Professional librarians can be traced back to Assyria in the eighth century BCE. The Romans also had libraries but no librarians; therefore, the job was done by non-specialized scholars like praetors or grammarians.
The First Librarians
The Sumerians were the first to teach clerks how to keep account records. Keepers of the Tablets or Masters of the Books were scribes or priests who had been trained to deal with the massive number and complexity of these documents. The scope of their precise responsibilities is uncertain.
In the eighth century BC, King Ashurbanipal of Assyria erected a library in his palace in Nineveh, Mesopotamia. In history, Ashurbanipal was the first person to establish librarianship as a profession. Thousands of Sumerian and Babylonian tablets, including literary writings, history, omens, astronomical calculations, mathematical tables, grammatical and linguistic tables, dictionaries, and commercial records and legislation, were supervised by at least one keeper of the books, who cataloged and arranged them in a logical order by subject or type, each with an identification tag.

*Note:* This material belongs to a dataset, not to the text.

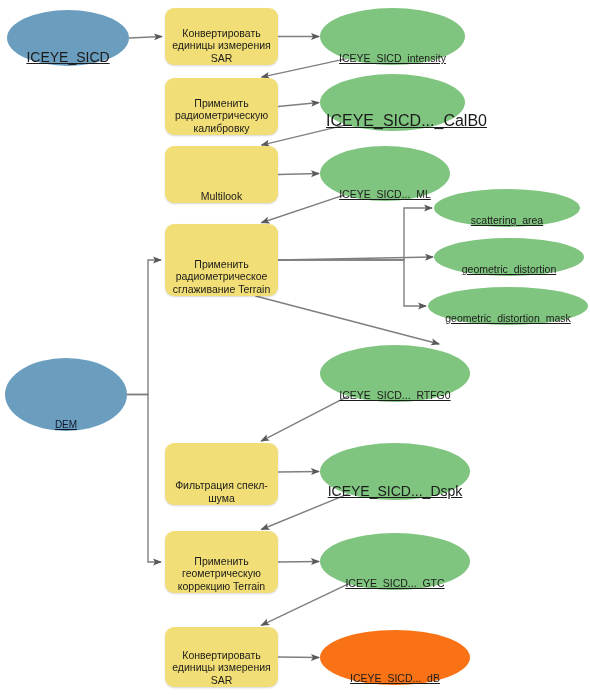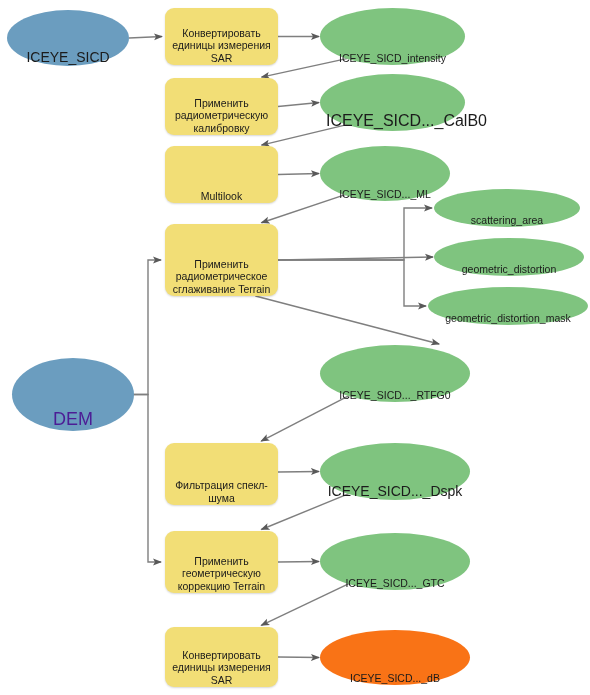"ICEYE_SICD" .node.data { text-decoration: none -> underline }
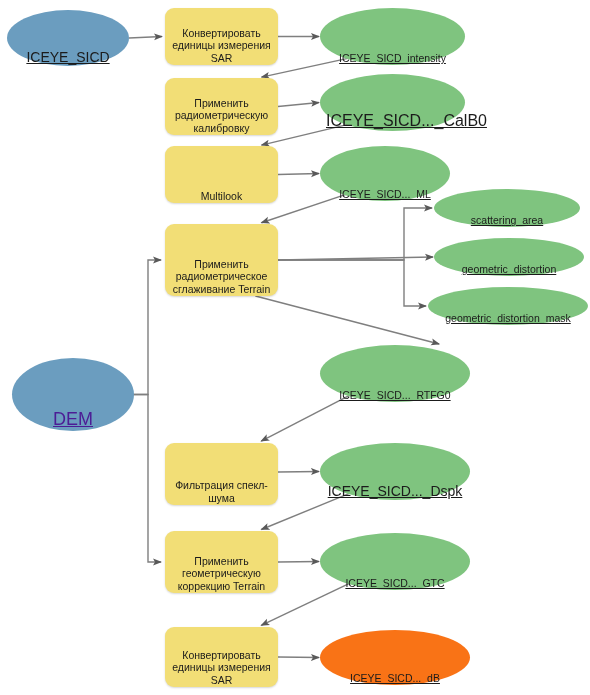"DEM" div.node { color: #4c1d95 -> #0f172a; font-size: 18px -> 10px; left: 12px -> 5px }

Christian monasteries in Europe are credited with preserving the institution of libraries after the fall of the Roman Empire. Around this time, the parchment codex, the first codex, as opposed to a scroll, became popular. The overseer of the scriptorium, where monks copied books from cover to cover, frequently served the librarian’s role. A monk named Anastasias was given the title of Bibliothecarius after his superb translations of Greek classicists meaning librarian.
Conrad Gessner, Gabriel Naudé, John Dury, and Gottfried Leibniz, well-known scholars and librarians, proposed the creation of a Bibliotheca Universalis, a global listing of all printed books in the 16th century. The four librarians who founded the Bibliotheca Universalis are notable personalities in librarianship. Avis pour dressing une bibliothèque was published by Gabriel Naudé.
While there were full-time librarians in the 18th century, the professionalization of the library role was a 19th-century development, as evidenced by its first training school, first university school, and first professional associations and licensing procedures. (Source: Indeed)
What Are the Responsibilities of a Librarian?
As evidenced by the word’s etymology, a librarian has traditionally been associated with book collections from the Latin liber, which means book. A 1713 definition of the word was the custodian of a library, while in the 17th century, the role was referred to as a library-keeper, and a librarian was a scribe, one who copies books.
The librarian’s work is constantly changing to meet social and technical demands. A modern librarian may work with books, electronic resources, periodicals, newspapers, audio and video recordings, maps, manuscripts, photographs and other graphic material, bibliographic databases, and Internet-based and digital resources to provide and maintain information in a variety of media.
Other information services that a librarian may provide include information literacy instruction, computer provision, training, cooperation with community groups to organize public programs, assistive technology for people with impairments, and help to access community resources.
The Internet has had a significant impact on the materials and services that all types of librarians offer to their customers. Electronic information has changed librarians’ roles and responsibilities to where library education and service expectations have been revolutionized.